Boeing always seems to be in reaction mode
Someone had to take the fall for the latest disastrous turn in Boeing Co.’s 737 Max crisis and that someone appears to be commercial aeroplanes chief Kevin McAllister. Boeing abruptly announced last week that McAllister is stepping down. He joined in 2016 from General Electric Co. and oversaw the unit responsible for the troubled Max, which has been grounded for seven months following two fatal crashes. He will be replaced by Stan Deal, formerly head of Boeing’s services division, effective immediately.
The leadership shake-up comes as Boeing tries to counter the reputational damage from a bombshell release last week of instant messages that appeared to indicate internal hesitation over a flight-control system on the Max years before that same software would be implicated in the accidents. The messages have raised concern that it will be politically difficult for the Federal Aviation Administration to agree to put the plane back in the air by the end of the year, even as Boeing makes progress on a fix. Boeing has pushed back on the interpretation that the messages show it misled regulators, but its explanations are unlikely to curb the ire of angry lawmakers, some of whom have already called for the ouster of CEO Dennis Muilenburg.
I would like to believe that Boeing is making a serious effort at holding itself accountable. But at the end of the day, like all of the company’s efforts at redemption in the wake of the Max crisis, it appears to be reacting to criticism, rather than doing the right thing on principle. The company last month unveiled an organisational overhaul meant to help insulate its engineers from profit concerns and the board stripped Muilenburg of his chairman title on October 11. But those two changes book-ended an unflattering report from the Joint Authorities Technical Review (a body of experts including international and Nasa delegates) that contended regulators lacked the resources and necessary information to properly evaluate the Max’s complex design and that Boeing exerted “undue pressures” on employees that had FAA authority to approve changes.
This seeming inability to embrace full accountability and transparency remains the company’s biggest problem. Until it rectifies that, it will be impossible for Boeing to truly move on from this crisis.
Countering the woes
With regard to those troubling messages, Boeing has countered that the description of the Manoeuvring Characteristics Augmentation System flight-control software as “egregious” was meant to refer to a bug in a flight simulator that was being tested.

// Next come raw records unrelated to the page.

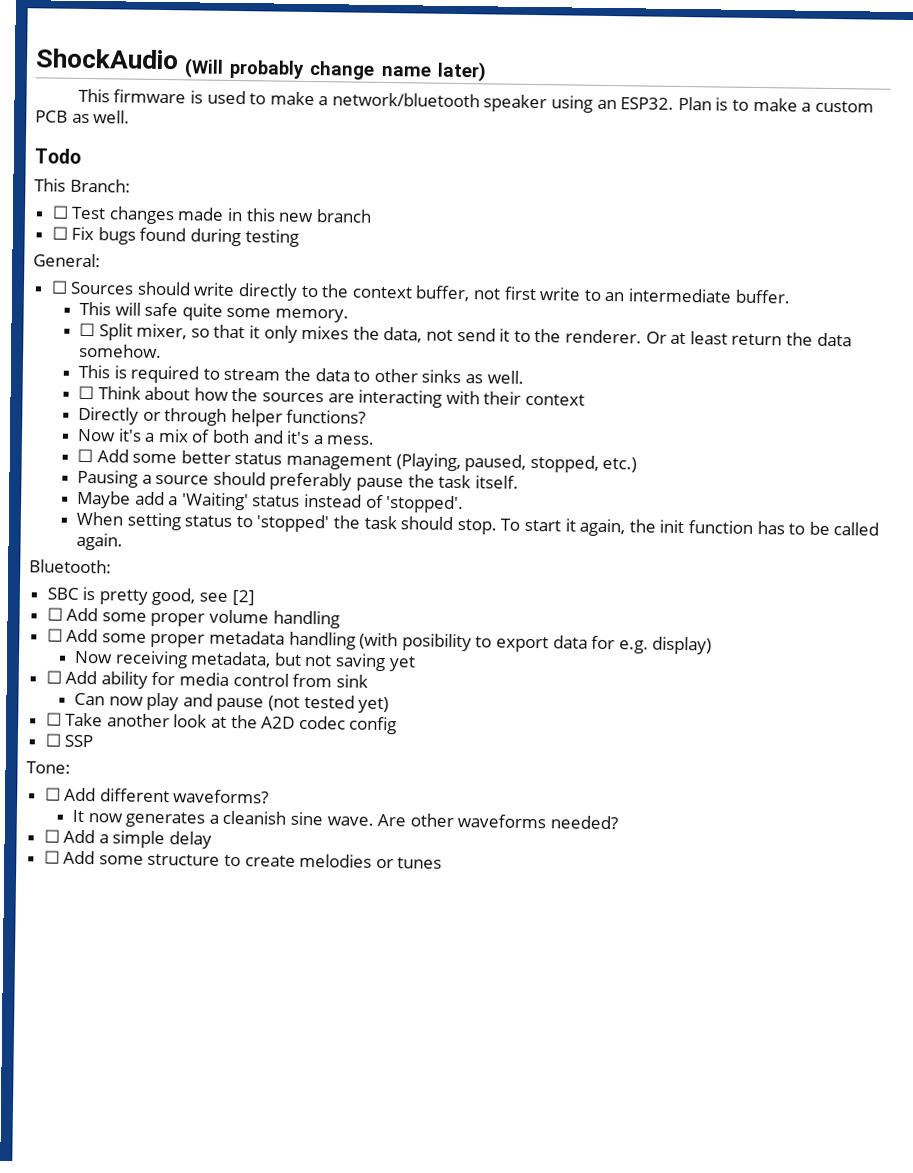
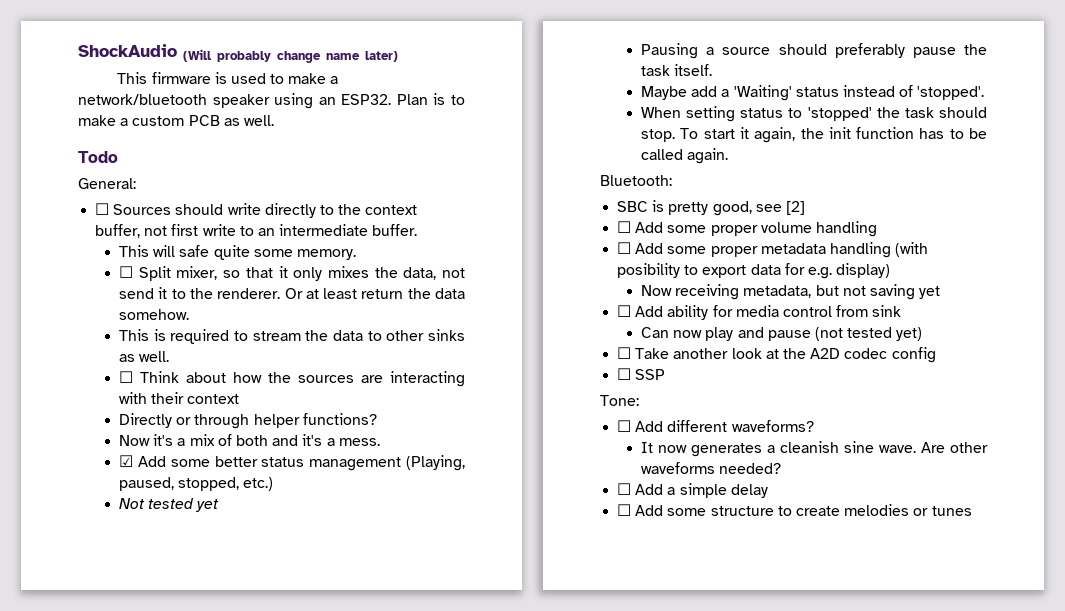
[34,178,131,193] [51,205,372,225] [51,226,299,247] // This Branch: // ☐ Test changes made in this new branch // ☐ Fix bugs found during testing -> (118, 157) none
[77,448,94,463] ☐ -> [119,455,134,467] ☑
(638, 464) none -> [119,498,220,512] // Not tested yet

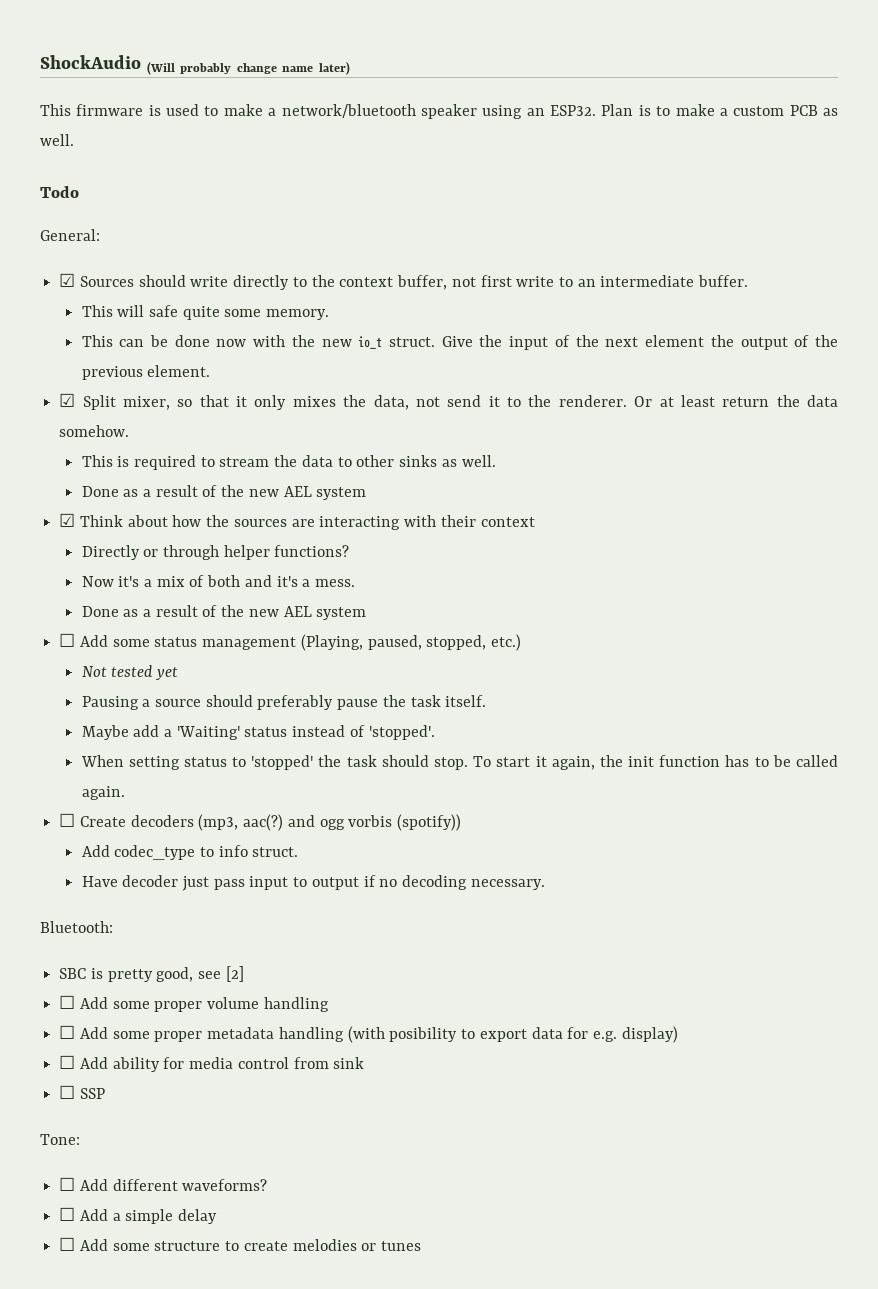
[95,203,110,215] ☐ -> [59,273,76,287] ☑
[119,266,134,278] ☐ -> [81,335,839,350] [81,365,211,380] [59,393,76,407] This can be done now with the new io_t struct. Give the input of the next element the output of the previous element. // ☑
[119,371,134,383] ☐ -> [81,485,367,500] [59,513,76,527] Done as a result of the new AEL system // ☑
[119,455,258,467] ☑ Add some better -> [81,605,367,620] [59,633,150,647] Done as a result of the new AEL system // ☐ Add some
(729, 156) none -> [59,813,462,831] [81,845,299,860] [81,875,545,891] // ☐ Create decoders (mp3, aac(?) and ogg vorbis (spotify)) // Add codec_type to info struct. // Have decoder just pass input to output if no decoding necessary.
[641,284,941,300] // Now receiving metadata, but not saving yet -> (678, 1034) none
[641,327,923,341] [617,347,936,363] // Can now play and pause (not tested yet) // ☐ Take another look at the A2D codec config -> (365, 1063) none
[641,441,988,457] [641,462,782,474] // It now generates a cleanish sine wave. Are other waveforms needed? -> (268, 1185) none

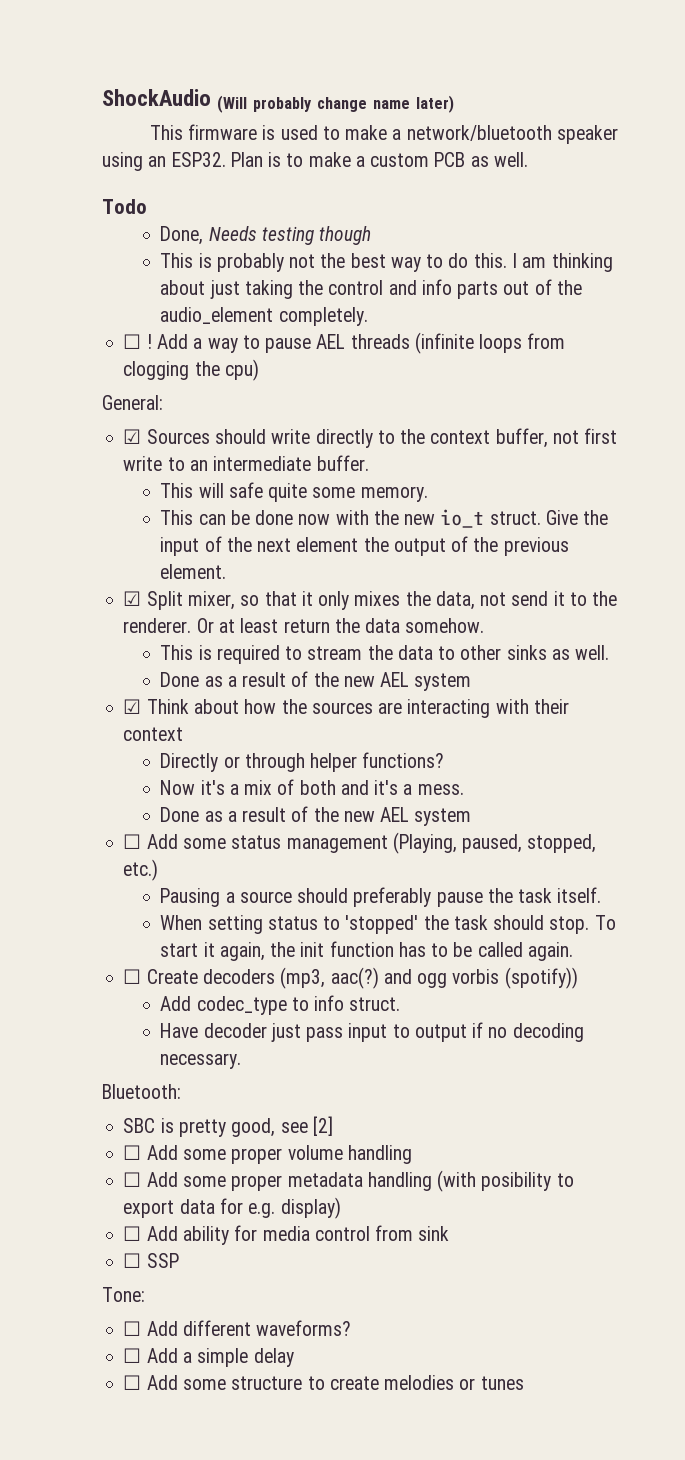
(79, 192) none -> [160,226,372,245] [160,253,613,272] [160,279,582,299] [160,307,368,326] [123,332,566,354] [123,359,259,381] // Done, Needs testing though // This is probably not the best way to do this. I am thinking about just taking the control and info parts out of the audio_element completely. // ☐ ! Add a way to pause AEL threads (infinite loops from clogging the cpu)
[81,665,178,680] // Not tested yet -> (159, 870) none
[81,725,435,740] // Maybe add a 'Waiting' status instead of 'stopped'. -> (602, 895) none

The Seattle Times reports that this explanation checks out, based on three experts’ perspective. However, the FAA has rightly taken issue with the fact that Boeing reportedly turned over these documents to the Department of Justice in February — one month before the second Max crash — and yet only recently gave the information to the regulator. Boeing’s claims that the regulator was informed “multiple times” about the expanded role of the flight-control software run counter to reporting from the Seattle Times and others, as well that JATR report.
Meanwhile, all major Max customers have now pulled the plane from their schedules through at least January 2020. The New York Times published a damning portrayal of McAllister last week as not being proactive enough in addressing the Max crisis with airlines and unwilling to accept criticism for the plane’s issues, which he blames on his predecessors.
He is unlikely to be the last Boeing executive to be shown the door.